Technically, gemtext plays nice with ASCII and ASCII art, but it's not so simple. As a matter of fact, we rarely see ASCII art or decorations in Geminispace, and there is very little discussion about how to change that. In addition to this, while ANSI is native to terminals, a lot of Gemini operates over Lagrange, which is only partly compatible with ANSI.
Historically, ASCII as a technology was more or less abandoned with the advent of the web. A lot of text tools were created in the 1970s or 80s. There has been very little innovation in the space. It seems to me that the space is ripe for innovations, if anyone were to take ASCII seriously.
For example, ANSI codes seem to me to be inefficient. They are also complex, and pose a security risk (due to cursor movement codes). There is an opportunity to define a new color ASCII art image format, something like gif, which could also be animated.
Although there is an ANSI animation format, designed by ACiD I believe, it was designed for BBS's, not the modern era. There is an opportunity for defining a new color ASCII video format. Having played with full color ASCII video, I can tell you it is incredibly inefficient. A 2-hour movie I converted at ~25 lines, was 11 GB! Surely this can be improved.

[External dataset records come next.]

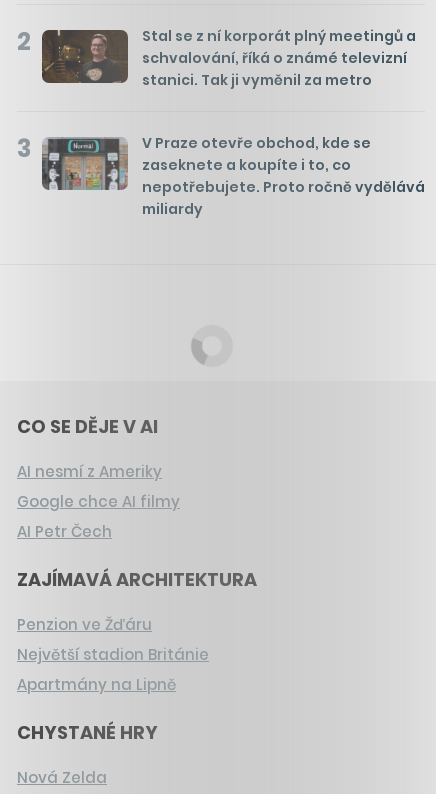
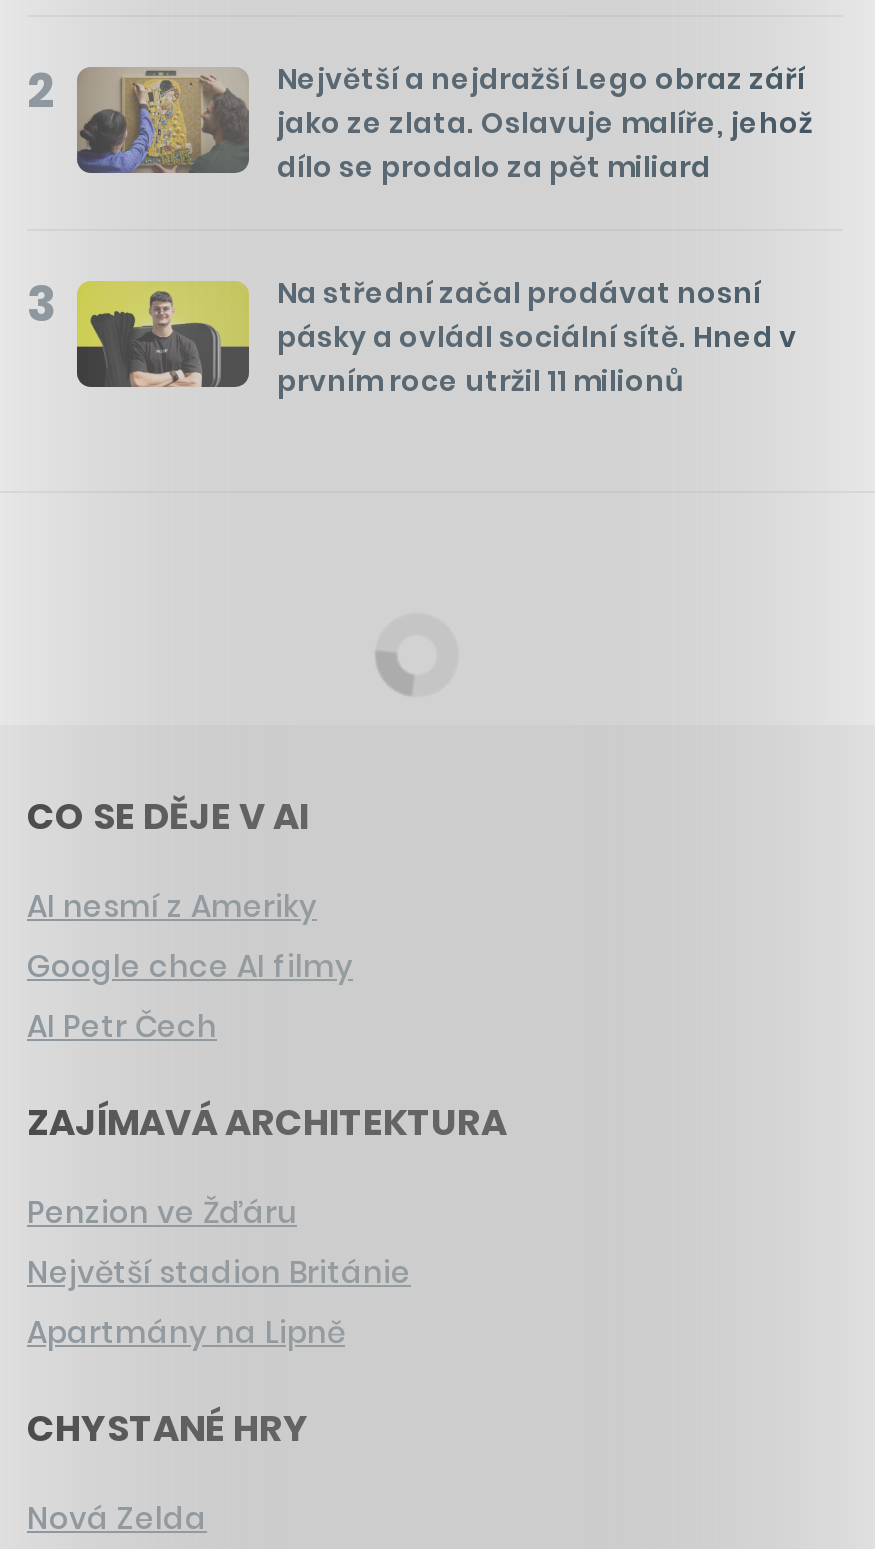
- [image]
- Stal se z ní korporát plný meetingů a
- schvalování, říká o známé televizní
- stanici. Tak ji vyměnil za metro
+ [image]
+ Největší a nejdražší Lego obraz září
+ jako ze zlata. Oslavuje malíře, jehož
+ dílo se prodalo za pět miliard

- [image]
- V Praze otevře obchod, kde se
- zaseknete a koupíte i to, co
- nepotřebujete. Proto ročně vydělává
- miliardy
+ [image]
+ Na střední začal prodávat nosní
+ pásky a ovládl sociální sítě. Hned v
+ prvním roce utržil 11 milionů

In particular it seems to me useful to define an ASCII video-podcast format that syncronizes locations in a textfile containing ASCII art, and full referenced documents (like news stories), with an audio track. This is different from an ASCII video format in that the purpose is to deliver complete and coherent documents, rather than incoherent video frames (as users move around the document). There should be some additional functionality, like highlighting, and probably a few other features.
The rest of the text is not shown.